I'm going through the proof of Markov's Inequality, defined as
For a non-negative random variable $X$ with expectation $E(X)=\mu$, and any $\alpha > 0, P[X \geq \alpha] \leq \frac{E(X)}{\alpha}$
So, to understand what this was trying to say in the first place, I rephrased it as "the probability that non-negative r.v. $X$ takes on a value greater than $\alpha$ is upper bounded by $\frac{E(X)}{\alpha}$".

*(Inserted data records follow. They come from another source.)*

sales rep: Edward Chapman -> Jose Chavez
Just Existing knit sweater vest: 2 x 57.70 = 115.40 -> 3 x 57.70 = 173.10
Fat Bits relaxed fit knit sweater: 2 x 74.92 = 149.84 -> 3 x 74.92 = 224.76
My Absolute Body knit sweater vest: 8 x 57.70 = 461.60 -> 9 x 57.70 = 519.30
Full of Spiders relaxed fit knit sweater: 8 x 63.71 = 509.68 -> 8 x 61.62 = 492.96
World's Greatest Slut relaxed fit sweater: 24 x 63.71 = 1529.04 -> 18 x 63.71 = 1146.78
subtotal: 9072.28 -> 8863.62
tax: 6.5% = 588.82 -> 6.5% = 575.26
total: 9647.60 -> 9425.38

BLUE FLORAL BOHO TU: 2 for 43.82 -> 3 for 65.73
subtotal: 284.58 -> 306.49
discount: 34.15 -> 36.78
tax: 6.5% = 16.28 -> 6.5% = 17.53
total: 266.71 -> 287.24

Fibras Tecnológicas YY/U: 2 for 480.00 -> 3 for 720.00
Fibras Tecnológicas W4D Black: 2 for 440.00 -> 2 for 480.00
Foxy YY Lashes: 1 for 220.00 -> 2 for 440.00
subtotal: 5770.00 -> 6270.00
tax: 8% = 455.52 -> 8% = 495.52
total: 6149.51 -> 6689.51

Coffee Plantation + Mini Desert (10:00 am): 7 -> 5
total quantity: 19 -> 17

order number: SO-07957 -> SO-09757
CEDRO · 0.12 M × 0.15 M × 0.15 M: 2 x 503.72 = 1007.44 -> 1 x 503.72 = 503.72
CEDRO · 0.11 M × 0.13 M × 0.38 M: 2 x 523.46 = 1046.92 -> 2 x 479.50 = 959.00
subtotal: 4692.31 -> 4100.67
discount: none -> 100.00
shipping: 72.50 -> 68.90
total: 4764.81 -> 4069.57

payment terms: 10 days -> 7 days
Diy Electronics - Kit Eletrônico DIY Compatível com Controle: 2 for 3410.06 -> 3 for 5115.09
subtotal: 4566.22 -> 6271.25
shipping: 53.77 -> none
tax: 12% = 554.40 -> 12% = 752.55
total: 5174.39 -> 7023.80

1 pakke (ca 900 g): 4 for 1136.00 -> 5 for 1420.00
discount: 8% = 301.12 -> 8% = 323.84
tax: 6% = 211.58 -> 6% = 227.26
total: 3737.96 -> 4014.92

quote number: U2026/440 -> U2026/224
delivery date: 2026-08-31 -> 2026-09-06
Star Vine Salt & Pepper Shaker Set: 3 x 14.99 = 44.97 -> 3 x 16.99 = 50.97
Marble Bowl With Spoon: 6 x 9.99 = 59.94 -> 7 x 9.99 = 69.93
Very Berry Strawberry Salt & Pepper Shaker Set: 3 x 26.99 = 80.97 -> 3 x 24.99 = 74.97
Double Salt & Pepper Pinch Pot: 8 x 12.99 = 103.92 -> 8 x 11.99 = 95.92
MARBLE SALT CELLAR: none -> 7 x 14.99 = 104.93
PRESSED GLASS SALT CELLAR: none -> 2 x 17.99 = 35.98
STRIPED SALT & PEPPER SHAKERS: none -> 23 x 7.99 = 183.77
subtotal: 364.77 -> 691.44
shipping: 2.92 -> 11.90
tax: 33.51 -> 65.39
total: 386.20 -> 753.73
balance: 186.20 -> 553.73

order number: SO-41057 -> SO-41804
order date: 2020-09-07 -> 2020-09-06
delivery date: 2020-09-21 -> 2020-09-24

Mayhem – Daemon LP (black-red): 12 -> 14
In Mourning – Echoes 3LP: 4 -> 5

Now, my book goes into the proof in the following manner:
$E(X) = \sum_a a \times P[X=a]$ this line makes perfect sense
$E(X) \geq \sum_{a \geq \alpha} a \times P[X=a]$ why did they introduce an inequality here? The book also says that this is a crucial step where we have used the fact that $X$ takes on only non-negative values. I don't understand where that property is being used. I tried plugging in an r.v. that took negative values and didn't see anything out of the ordinary - why is it a constraint in this theorem?
$E(X) \geq \alpha \sum_{a \geq \alpha} P[X=a]$ how can you pull out $\alpha$ out of the summation?
$E(X) = \alpha P[X \geq \alpha]$ how did the inequality change places?
$$E(x)=\sum_{k}k \cdot Pr[X=k]$$ until here no problem. Note that the sum is done on the support of $X$, which means that in this case the $k$ are all the possible values of $X$, and the hypothesis of non negativity allows you to say that $k\geq0$. Thus you can remove any number of terms from the sum and the remaining sum will be smaller, because the terms you removed are positives. So we have $$E(x)=\sum_{k}k \cdot Pr[X=k]\geq \sum_{k\geq\alpha}k \cdot Pr[X=k]$$ Now, the $k$ are positives and greater than $\alpha$. If you substitute every $k$ with an $\alpha$, you will obtain a smaller sum
$$E(x)=\sum_{k}k \cdot Pr[X=k]\geq \sum_{k\geq\alpha}k \cdot Pr[X=k]\geq \sum_{k\geq\alpha}\alpha Pr[X=k]=\alpha\sum_{k\geq\alpha}Pr[X=k]=\alpha Pr[X\geq\alpha]$$
Where you can pull out the $\alpha$ because it is not an index of the summation.